Records contained in a dataset:
=-=-=

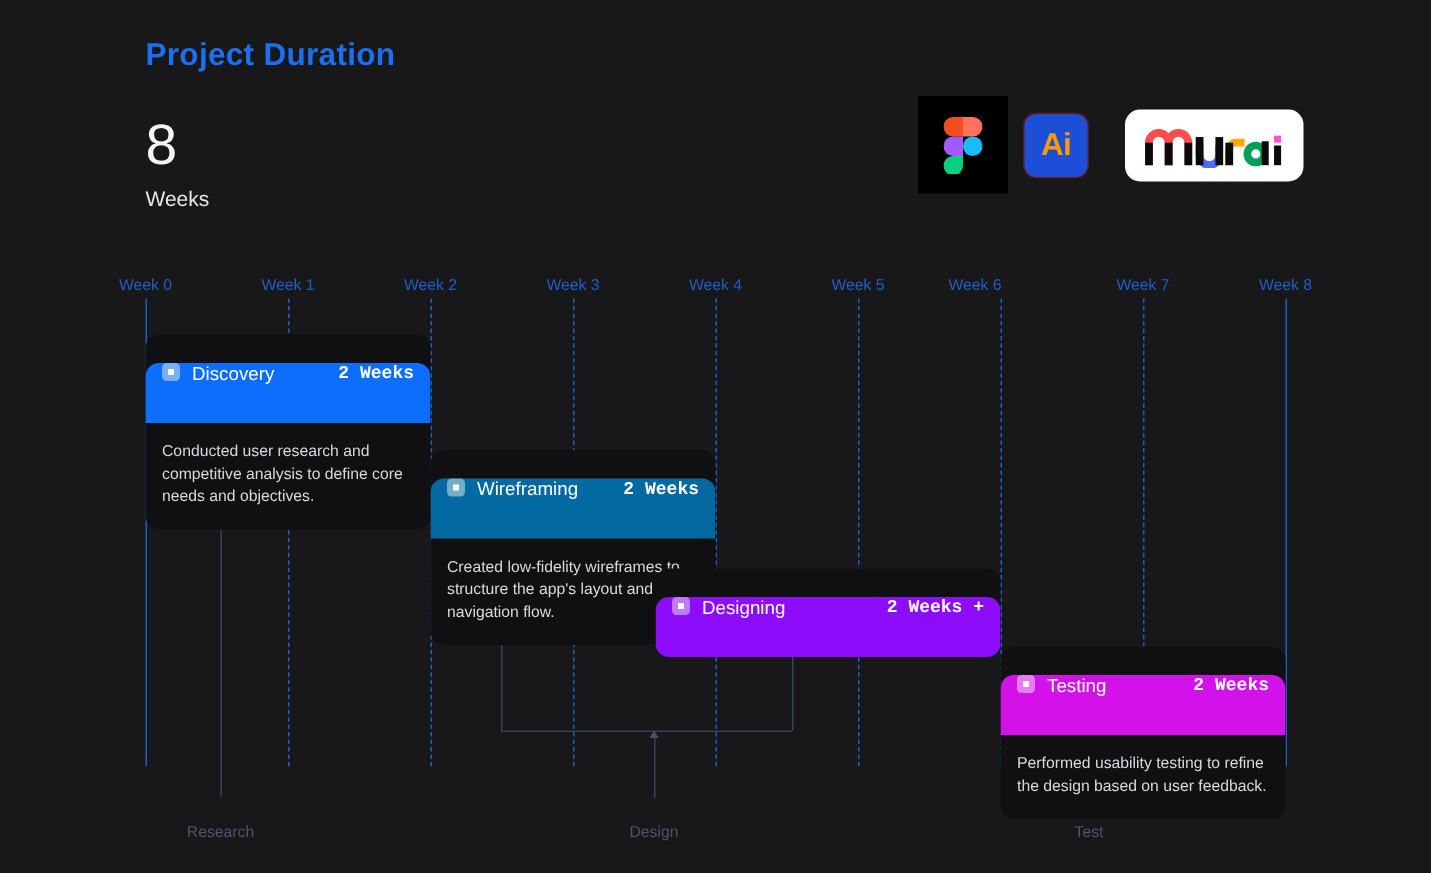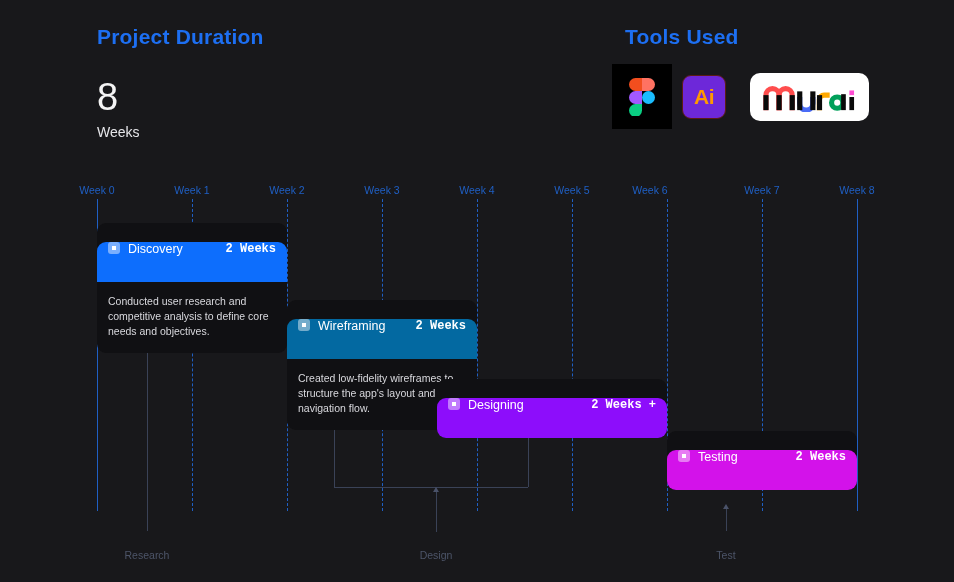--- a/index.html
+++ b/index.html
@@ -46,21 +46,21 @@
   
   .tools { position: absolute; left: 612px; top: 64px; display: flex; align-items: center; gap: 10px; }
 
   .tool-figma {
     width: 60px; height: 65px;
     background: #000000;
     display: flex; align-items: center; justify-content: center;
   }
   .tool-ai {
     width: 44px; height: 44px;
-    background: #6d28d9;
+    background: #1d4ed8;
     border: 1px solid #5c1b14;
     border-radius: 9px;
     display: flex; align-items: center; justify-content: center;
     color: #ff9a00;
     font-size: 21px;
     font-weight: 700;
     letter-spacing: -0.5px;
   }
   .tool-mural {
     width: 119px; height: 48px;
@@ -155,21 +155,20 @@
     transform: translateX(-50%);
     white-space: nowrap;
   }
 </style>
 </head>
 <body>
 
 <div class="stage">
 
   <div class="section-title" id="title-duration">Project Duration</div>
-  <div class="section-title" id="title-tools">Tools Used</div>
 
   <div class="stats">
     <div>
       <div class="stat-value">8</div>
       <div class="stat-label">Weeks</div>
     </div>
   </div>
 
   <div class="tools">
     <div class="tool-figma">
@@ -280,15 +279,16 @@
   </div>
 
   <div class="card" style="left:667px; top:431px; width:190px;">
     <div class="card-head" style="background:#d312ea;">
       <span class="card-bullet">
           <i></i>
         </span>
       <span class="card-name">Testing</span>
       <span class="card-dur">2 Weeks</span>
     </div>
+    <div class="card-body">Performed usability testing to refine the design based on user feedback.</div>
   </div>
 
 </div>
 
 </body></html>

=-=-=

### WHAT IS BEING ASKED:
State, as a bare number, how many lines of the records above include "body".

### RESULT OF THE EXERCISE:
3